Dataset excerpts
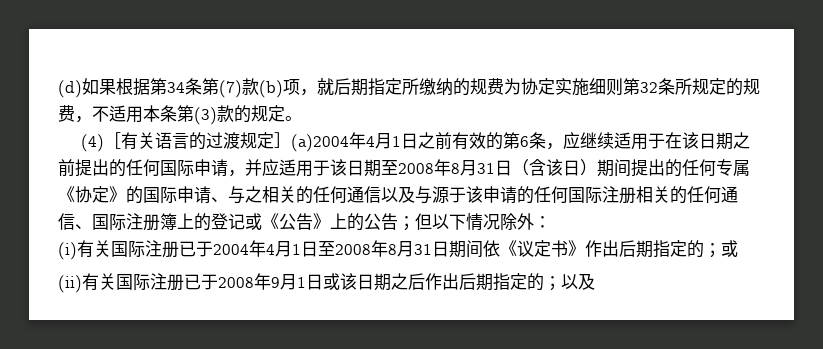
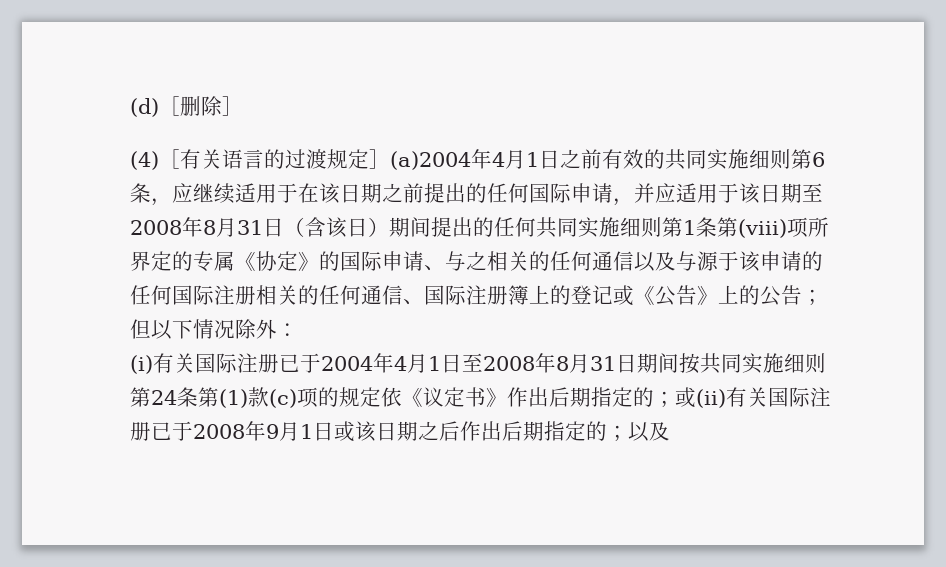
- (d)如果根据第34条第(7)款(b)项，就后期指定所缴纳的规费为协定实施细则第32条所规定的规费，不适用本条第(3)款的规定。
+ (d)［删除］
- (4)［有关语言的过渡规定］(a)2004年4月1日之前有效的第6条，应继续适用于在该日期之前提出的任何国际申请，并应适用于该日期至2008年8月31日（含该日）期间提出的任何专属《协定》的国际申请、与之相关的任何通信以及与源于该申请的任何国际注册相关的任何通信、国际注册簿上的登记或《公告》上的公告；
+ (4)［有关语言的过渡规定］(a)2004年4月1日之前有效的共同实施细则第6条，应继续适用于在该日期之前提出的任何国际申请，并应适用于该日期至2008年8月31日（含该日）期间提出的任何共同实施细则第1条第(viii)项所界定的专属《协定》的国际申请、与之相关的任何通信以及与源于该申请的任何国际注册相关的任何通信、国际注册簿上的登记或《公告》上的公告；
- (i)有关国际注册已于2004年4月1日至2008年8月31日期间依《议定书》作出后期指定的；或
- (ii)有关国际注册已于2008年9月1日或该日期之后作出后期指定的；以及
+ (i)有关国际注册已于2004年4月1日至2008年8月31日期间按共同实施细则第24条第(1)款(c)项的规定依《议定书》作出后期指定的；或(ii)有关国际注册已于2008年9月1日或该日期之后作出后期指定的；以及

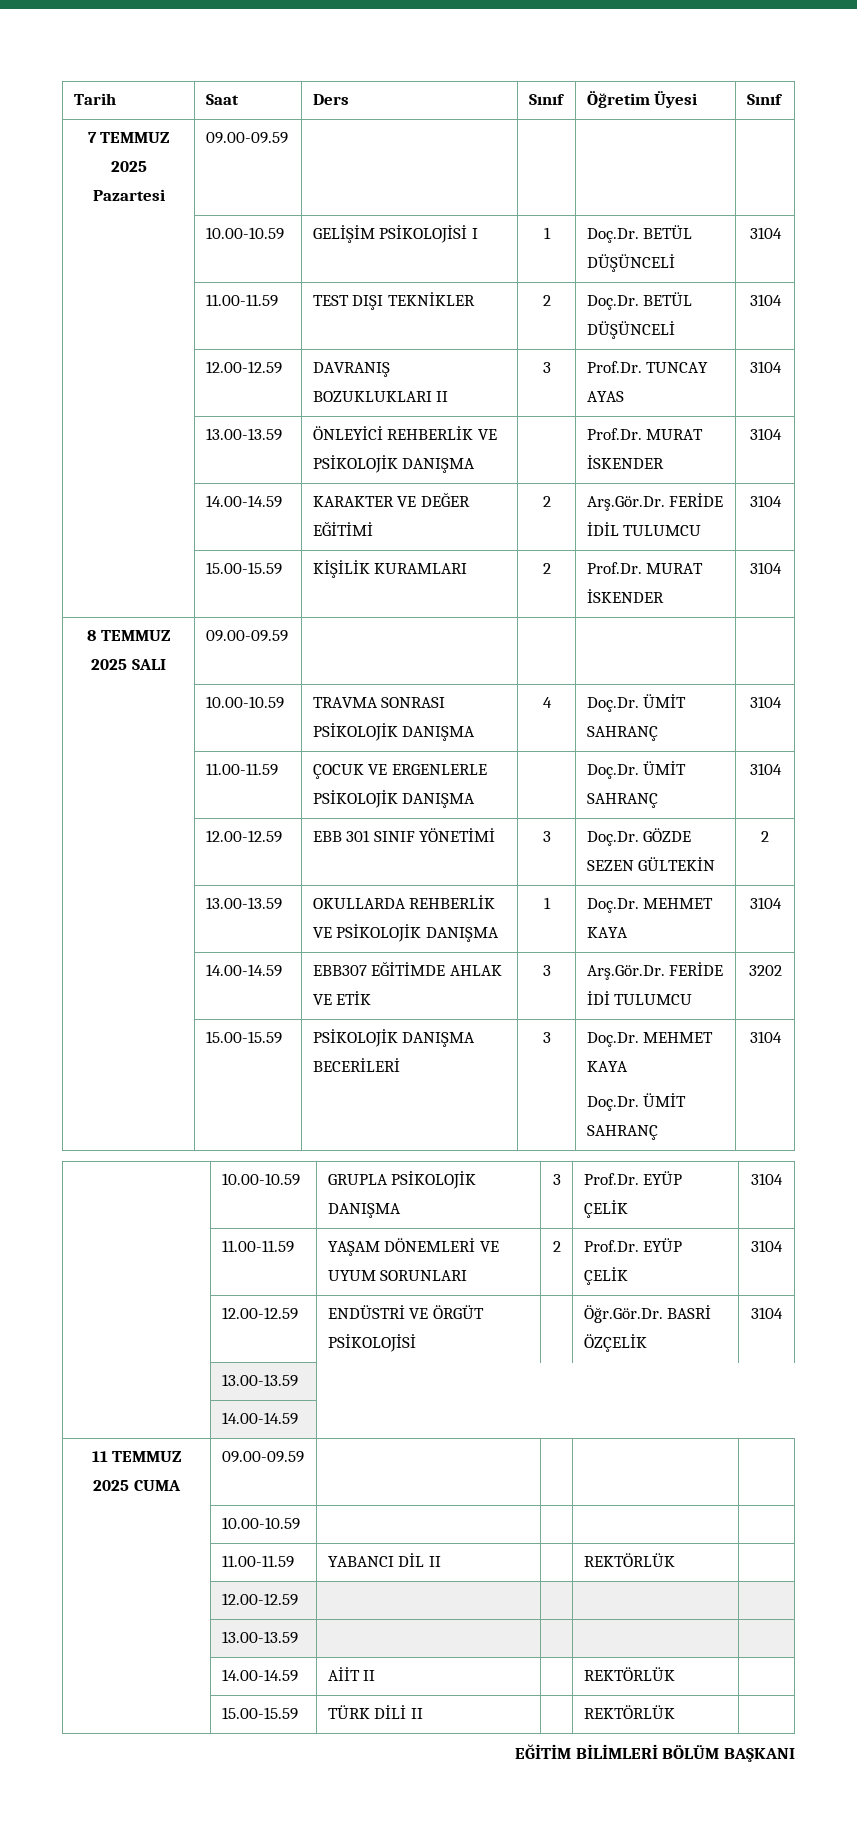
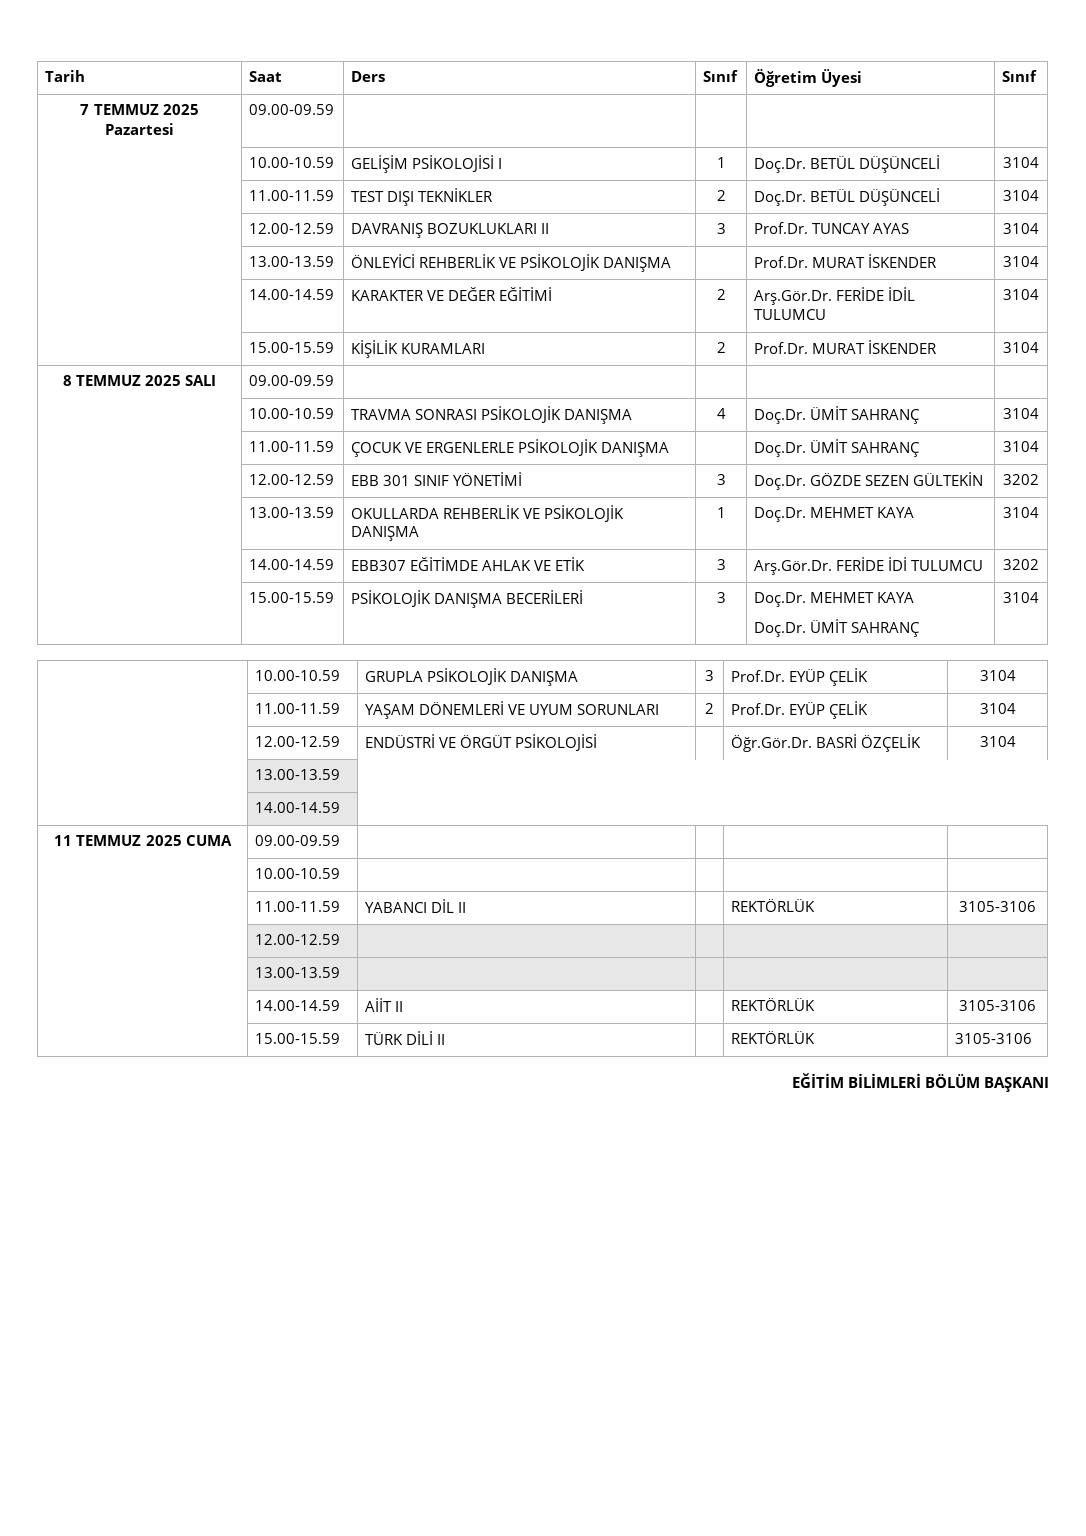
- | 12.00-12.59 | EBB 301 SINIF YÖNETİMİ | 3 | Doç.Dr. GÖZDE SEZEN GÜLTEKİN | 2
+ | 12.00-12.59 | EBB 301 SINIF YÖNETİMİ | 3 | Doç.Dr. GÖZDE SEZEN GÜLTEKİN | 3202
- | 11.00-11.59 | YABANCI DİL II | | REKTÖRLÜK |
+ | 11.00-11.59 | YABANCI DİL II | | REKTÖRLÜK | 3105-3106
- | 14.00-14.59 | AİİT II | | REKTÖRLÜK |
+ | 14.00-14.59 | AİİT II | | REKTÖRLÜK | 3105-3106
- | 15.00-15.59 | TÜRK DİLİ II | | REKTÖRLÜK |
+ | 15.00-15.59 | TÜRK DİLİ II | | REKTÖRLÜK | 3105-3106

§ **Try it**: All of the lines above should be copied exactly, apart from the pictures.

§ **Answer to this exercise**:
- (d)如果根据第34条第(7)款(b)项，就后期指定所缴纳的规费为协定实施细则第32条所规定的规费，不适用本条第(3)款的规定。
+ (d)［删除］
- (4)［有关语言的过渡规定］(a)2004年4月1日之前有效的第6条，应继续适用于在该日期之前提出的任何国际申请，并应适用于该日期至2008年8月31日（含该日）期间提出的任何专属《协定》的国际申请、与之相关的任何通信以及与源于该申请的任何国际注册相关的任何通信、国际注册簿上的登记或《公告》上的公告；
+ (4)［有关语言的过渡规定］(a)2004年4月1日之前有效的共同实施细则第6条，应继续适用于在该日期之前提出的任何国际申请，并应适用于该日期至2008年8月31日（含该日）期间提出的任何共同实施细则第1条第(viii)项所界定的专属《协定》的国际申请、与之相关的任何通信以及与源于该申请的任何国际注册相关的任何通信、国际注册簿上的登记或《公告》上的公告；
- (i)有关国际注册已于2004年4月1日至2008年8月31日期间依《议定书》作出后期指定的；或
- (ii)有关国际注册已于2008年9月1日或该日期之后作出后期指定的；以及
+ (i)有关国际注册已于2004年4月1日至2008年8月31日期间按共同实施细则第24条第(1)款(c)项的规定依《议定书》作出后期指定的；或(ii)有关国际注册已于2008年9月1日或该日期之后作出后期指定的；以及

- | 12.00-12.59 | EBB 301 SINIF YÖNETİMİ | 3 | Doç.Dr. GÖZDE SEZEN GÜLTEKİN | 2
+ | 12.00-12.59 | EBB 301 SINIF YÖNETİMİ | 3 | Doç.Dr. GÖZDE SEZEN GÜLTEKİN | 3202
- | 11.00-11.59 | YABANCI DİL II | | REKTÖRLÜK |
+ | 11.00-11.59 | YABANCI DİL II | | REKTÖRLÜK | 3105-3106
- | 14.00-14.59 | AİİT II | | REKTÖRLÜK |
+ | 14.00-14.59 | AİİT II | | REKTÖRLÜK | 3105-3106
- | 15.00-15.59 | TÜRK DİLİ II | | REKTÖRLÜK |
+ | 15.00-15.59 | TÜRK DİLİ II | | REKTÖRLÜK | 3105-3106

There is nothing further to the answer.